PROBLEM DESCRIPTION: Before copying, remove every picture, and then repeat all entries below precisely as written.
=====
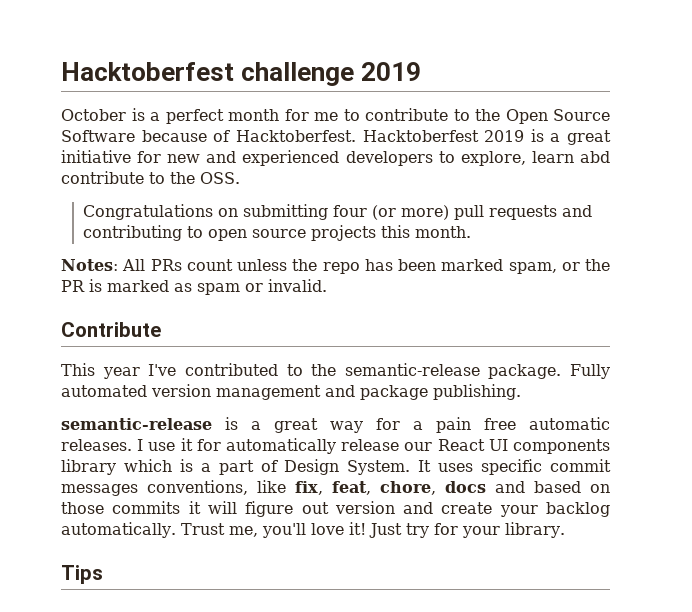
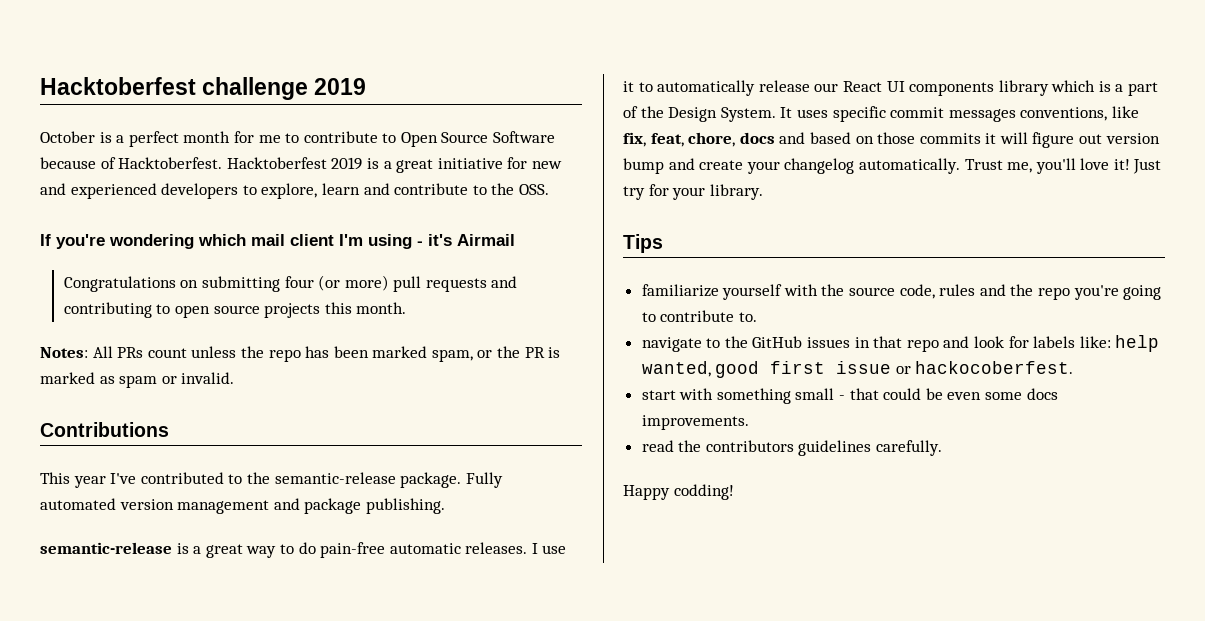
- October is a perfect month for me to contribute to the Open Source Software because of Hacktoberfest.
+ October is a perfect month for me to contribute to Open Source Software because of Hacktoberfest.
- Hacktoberfest 2019 is a great initiative for new and experienced developers to explore, learn abd contribute to the OSS.
+ Hacktoberfest 2019 is a great initiative for new and experienced developers to explore, learn and contribute to the OSS.
+ If you're wondering which mail client I'm using - it's Airmail
- Contribute
+ Contributions
- semantic-release is a great way for a pain free automatic releases.
+ semantic-release is a great way to do pain-free automatic releases.
- I use it for automatically release our React UI components library which is a part of Design System.
+ I use it to automatically release our React UI components library which is a part of the Design System.
- It uses specific commit messages conventions, like fix, feat, chore, docs and based on those commits it will figure out version and create your backlog automatically.
+ It uses specific commit messages conventions, like fix, feat, chore, docs and based on those commits it will figure out version bump and create your changelog automatically.
+ familiarize yourself with the source code, rules and the repo you're going to contribute to.
+ navigate to the GitHub issues in that repo and look for labels like: help wanted, good first issue or hackocoberfest.
+ start with something small - that could be even some docs improvements.
+ read the contributors guidelines carefully.
+ Happy codding!

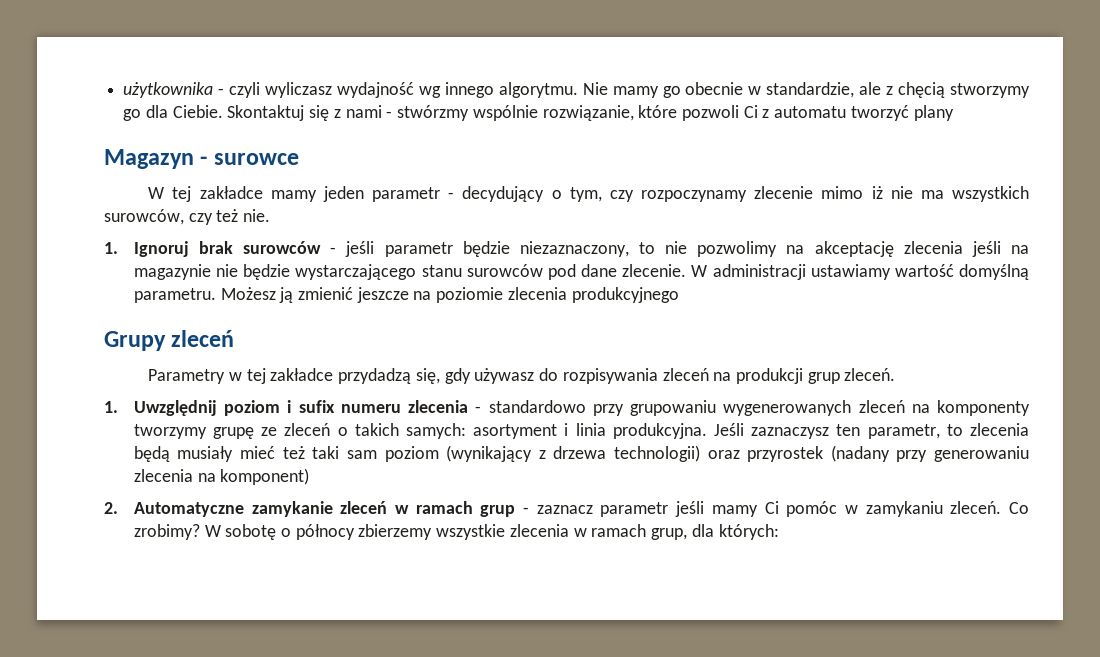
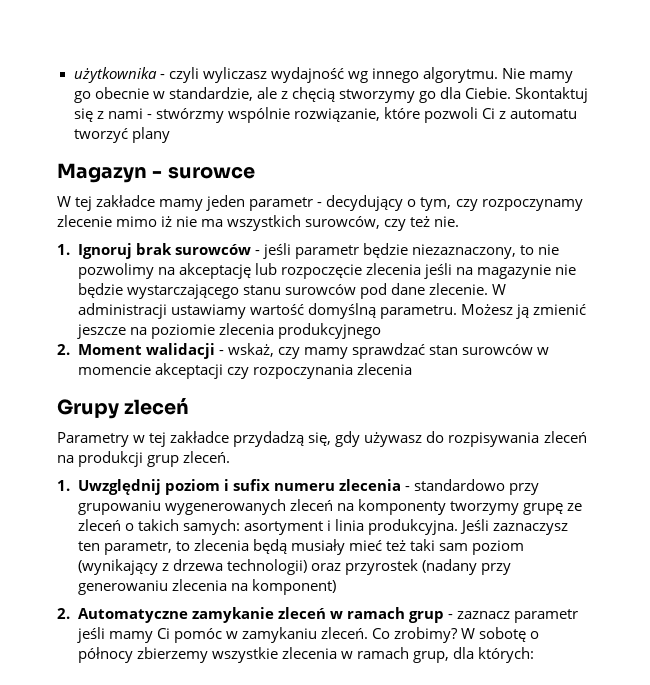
- 1. Ignoruj brak surowców - jeśli parametr będzie niezaznaczony, to nie pozwolimy na akceptację zlecenia jeśli na magazynie nie będzie wystarczającego stanu surowców pod dane zlecenie.
+ 1. Ignoruj brak surowców - jeśli parametr będzie niezaznaczony, to nie pozwolimy na akceptację lub rozpoczęcie zlecenia jeśli na magazynie nie będzie wystarczającego stanu surowców pod dane zlecenie.
+ 2. Moment walidacji - wskaż, czy mamy sprawdzać stan surowców w momencie akceptacji czy rozpoczynania zlecenia

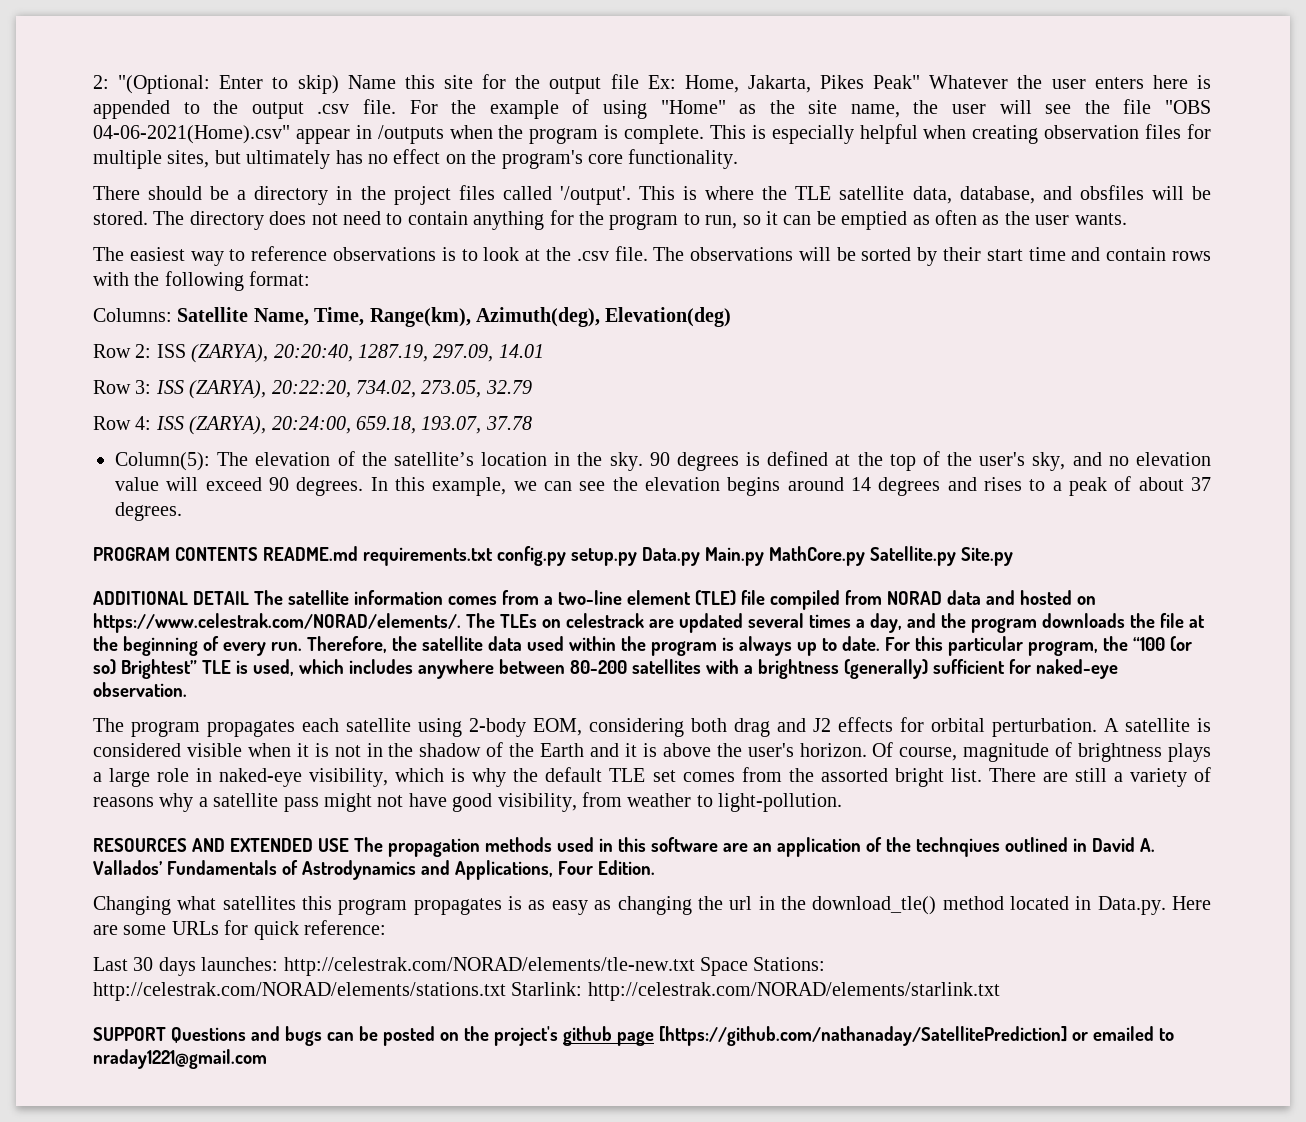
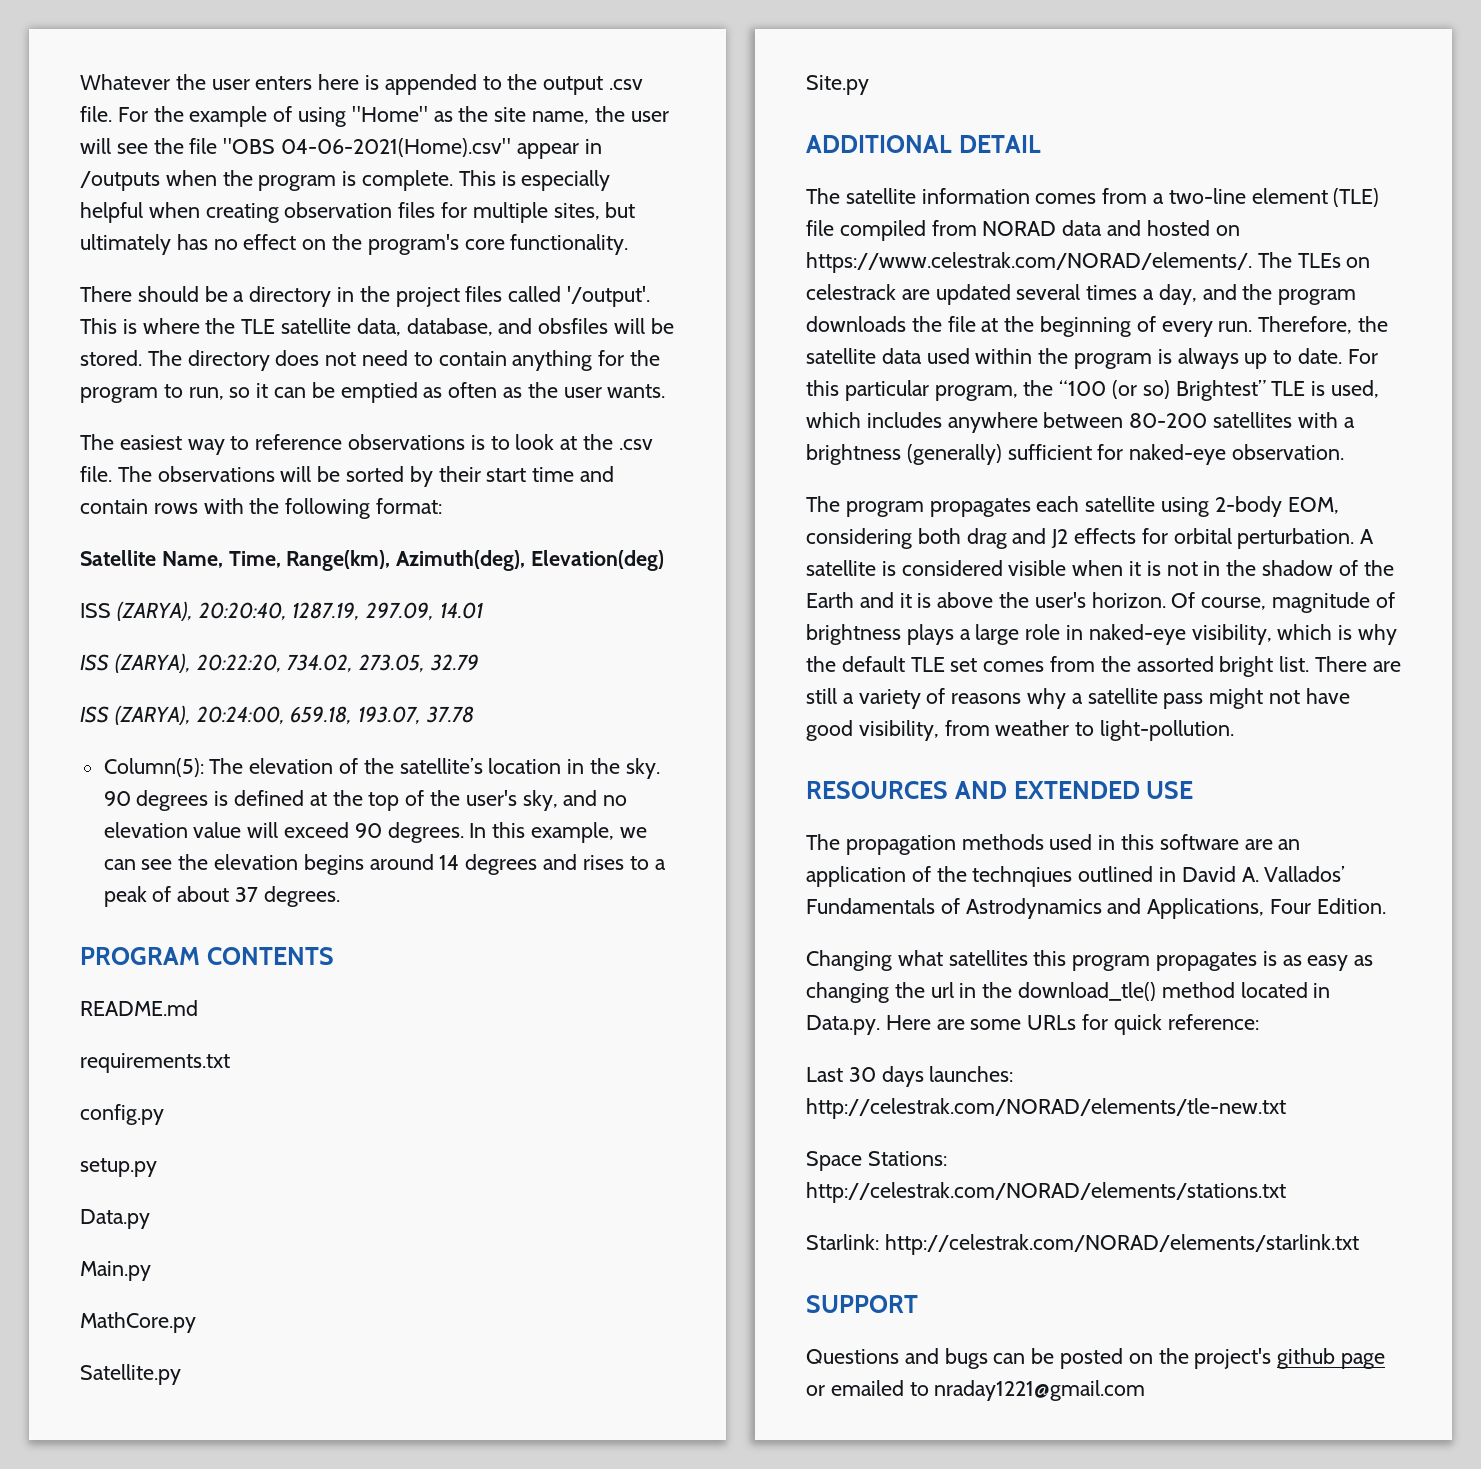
- 2: "(Optional: Enter to skip) Name this site for the output file Ex: Home, Jakarta, Pikes Peak" Whatever the user enters here is appended to the output .csv file.
+ Whatever the user enters here is appended to the output .csv file.
- Columns: Satellite Name, Time, Range(km), Azimuth(deg), Elevation(deg)
+ Satellite Name, Time, Range(km), Azimuth(deg), Elevation(deg)
- Row 2: ISS (ZARYA), 20:20:40, 1287.19, 297.09, 14.01
+ ISS (ZARYA), 20:20:40, 1287.19, 297.09, 14.01
- Row 3: ISS (ZARYA), 20:22:20, 734.02, 273.05, 32.79
+ ISS (ZARYA), 20:22:20, 734.02, 273.05, 32.79
- Row 4: ISS (ZARYA), 20:24:00, 659.18, 193.07, 37.78
+ ISS (ZARYA), 20:24:00, 659.18, 193.07, 37.78
- PROGRAM CONTENTS README.md requirements.txt config.py setup.py Data.py Main.py MathCore.py Satellite.py Site.py
+ PROGRAM CONTENTS
+ README.md
+ requirements.txt
+ config.py
+ setup.py
+ Data.py
+ Main.py
+ MathCore.py
+ Satellite.py
+ Site.py
- ADDITIONAL DETAIL The satellite information comes from a two-line element (TLE) file compiled from NORAD data and hosted on https://www.celestrak.com/NORAD/elements/. The TLEs on celestrack are updated several times a day, and the program downloads the file at the beginning of every run.
+ ADDITIONAL DETAIL
+ The satellite information comes from a two-line element (TLE) file compiled from NORAD data and hosted on https://www.celestrak.com/NORAD/elements/. The TLEs on celestrack are updated several times a day, and the program downloads the file at the beginning of every run.
- RESOURCES AND EXTENDED USE The propagation methods used in this software are an application of the technqiues outlined in David A. Vallados’ Fundamentals of Astrodynamics and Applications, Four Edition.
+ RESOURCES AND EXTENDED USE
+ The propagation methods used in this software are an application of the technqiues outlined in David A. Vallados’ Fundamentals of Astrodynamics and Applications, Four Edition.
- Last 30 days launches: http://celestrak.com/NORAD/elements/tle-new.txt Space Stations: http://celestrak.com/NORAD/elements/stations.txt Starlink: http://celestrak.com/NORAD/elements/starlink.txt
+ Last 30 days launches: http://celestrak.com/NORAD/elements/tle-new.txt
+ Space Stations: http://celestrak.com/NORAD/elements/stations.txt
+ Starlink: http://celestrak.com/NORAD/elements/starlink.txt
- SUPPORT Questions and bugs can be posted on the project's github page [https://github.com/nathanaday/SatellitePrediction] or emailed to nraday1221@gmail.com
+ SUPPORT
+ Questions and bugs can be posted on the project's github page or emailed to nraday1221@gmail.com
=====
TASK OUTPUT:
- October is a perfect month for me to contribute to the Open Source Software because of Hacktoberfest.
+ October is a perfect month for me to contribute to Open Source Software because of Hacktoberfest.
- Hacktoberfest 2019 is a great initiative for new and experienced developers to explore, learn abd contribute to the OSS.
+ Hacktoberfest 2019 is a great initiative for new and experienced developers to explore, learn and contribute to the OSS.
+ If you're wondering which mail client I'm using - it's Airmail
- Contribute
+ Contributions
- semantic-release is a great way for a pain free automatic releases.
+ semantic-release is a great way to do pain-free automatic releases.
- I use it for automatically release our React UI components library which is a part of Design System.
+ I use it to automatically release our React UI components library which is a part of the Design System.
- It uses specific commit messages conventions, like fix, feat, chore, docs and based on those commits it will figure out version and create your backlog automatically.
+ It uses specific commit messages conventions, like fix, feat, chore, docs and based on those commits it will figure out version bump and create your changelog automatically.
+ familiarize yourself with the source code, rules and the repo you're going to contribute to.
+ navigate to the GitHub issues in that repo and look for labels like: help wanted, good first issue or hackocoberfest.
+ start with something small - that could be even some docs improvements.
+ read the contributors guidelines carefully.
+ Happy codding!

- 1. Ignoruj brak surowców - jeśli parametr będzie niezaznaczony, to nie pozwolimy na akceptację zlecenia jeśli na magazynie nie będzie wystarczającego stanu surowców pod dane zlecenie.
+ 1. Ignoruj brak surowców - jeśli parametr będzie niezaznaczony, to nie pozwolimy na akceptację lub rozpoczęcie zlecenia jeśli na magazynie nie będzie wystarczającego stanu surowców pod dane zlecenie.
+ 2. Moment walidacji - wskaż, czy mamy sprawdzać stan surowców w momencie akceptacji czy rozpoczynania zlecenia

- 2: "(Optional: Enter to skip) Name this site for the output file Ex: Home, Jakarta, Pikes Peak" Whatever the user enters here is appended to the output .csv file.
+ Whatever the user enters here is appended to the output .csv file.
- Columns: Satellite Name, Time, Range(km), Azimuth(deg), Elevation(deg)
+ Satellite Name, Time, Range(km), Azimuth(deg), Elevation(deg)
- Row 2: ISS (ZARYA), 20:20:40, 1287.19, 297.09, 14.01
+ ISS (ZARYA), 20:20:40, 1287.19, 297.09, 14.01
- Row 3: ISS (ZARYA), 20:22:20, 734.02, 273.05, 32.79
+ ISS (ZARYA), 20:22:20, 734.02, 273.05, 32.79
- Row 4: ISS (ZARYA), 20:24:00, 659.18, 193.07, 37.78
+ ISS (ZARYA), 20:24:00, 659.18, 193.07, 37.78
- PROGRAM CONTENTS README.md requirements.txt config.py setup.py Data.py Main.py MathCore.py Satellite.py Site.py
+ PROGRAM CONTENTS
+ README.md
+ requirements.txt
+ config.py
+ setup.py
+ Data.py
+ Main.py
+ MathCore.py
+ Satellite.py
+ Site.py
- ADDITIONAL DETAIL The satellite information comes from a two-line element (TLE) file compiled from NORAD data and hosted on https://www.celestrak.com/NORAD/elements/. The TLEs on celestrack are updated several times a day, and the program downloads the file at the beginning of every run.
+ ADDITIONAL DETAIL
+ The satellite information comes from a two-line element (TLE) file compiled from NORAD data and hosted on https://www.celestrak.com/NORAD/elements/. The TLEs on celestrack are updated several times a day, and the program downloads the file at the beginning of every run.
- RESOURCES AND EXTENDED USE The propagation methods used in this software are an application of the technqiues outlined in David A. Vallados’ Fundamentals of Astrodynamics and Applications, Four Edition.
+ RESOURCES AND EXTENDED USE
+ The propagation methods used in this software are an application of the technqiues outlined in David A. Vallados’ Fundamentals of Astrodynamics and Applications, Four Edition.
- Last 30 days launches: http://celestrak.com/NORAD/elements/tle-new.txt Space Stations: http://celestrak.com/NORAD/elements/stations.txt Starlink: http://celestrak.com/NORAD/elements/starlink.txt
+ Last 30 days launches: http://celestrak.com/NORAD/elements/tle-new.txt
+ Space Stations: http://celestrak.com/NORAD/elements/stations.txt
+ Starlink: http://celestrak.com/NORAD/elements/starlink.txt
- SUPPORT Questions and bugs can be posted on the project's github page [https://github.com/nathanaday/SatellitePrediction] or emailed to nraday1221@gmail.com
+ SUPPORT
+ Questions and bugs can be posted on the project's github page or emailed to nraday1221@gmail.com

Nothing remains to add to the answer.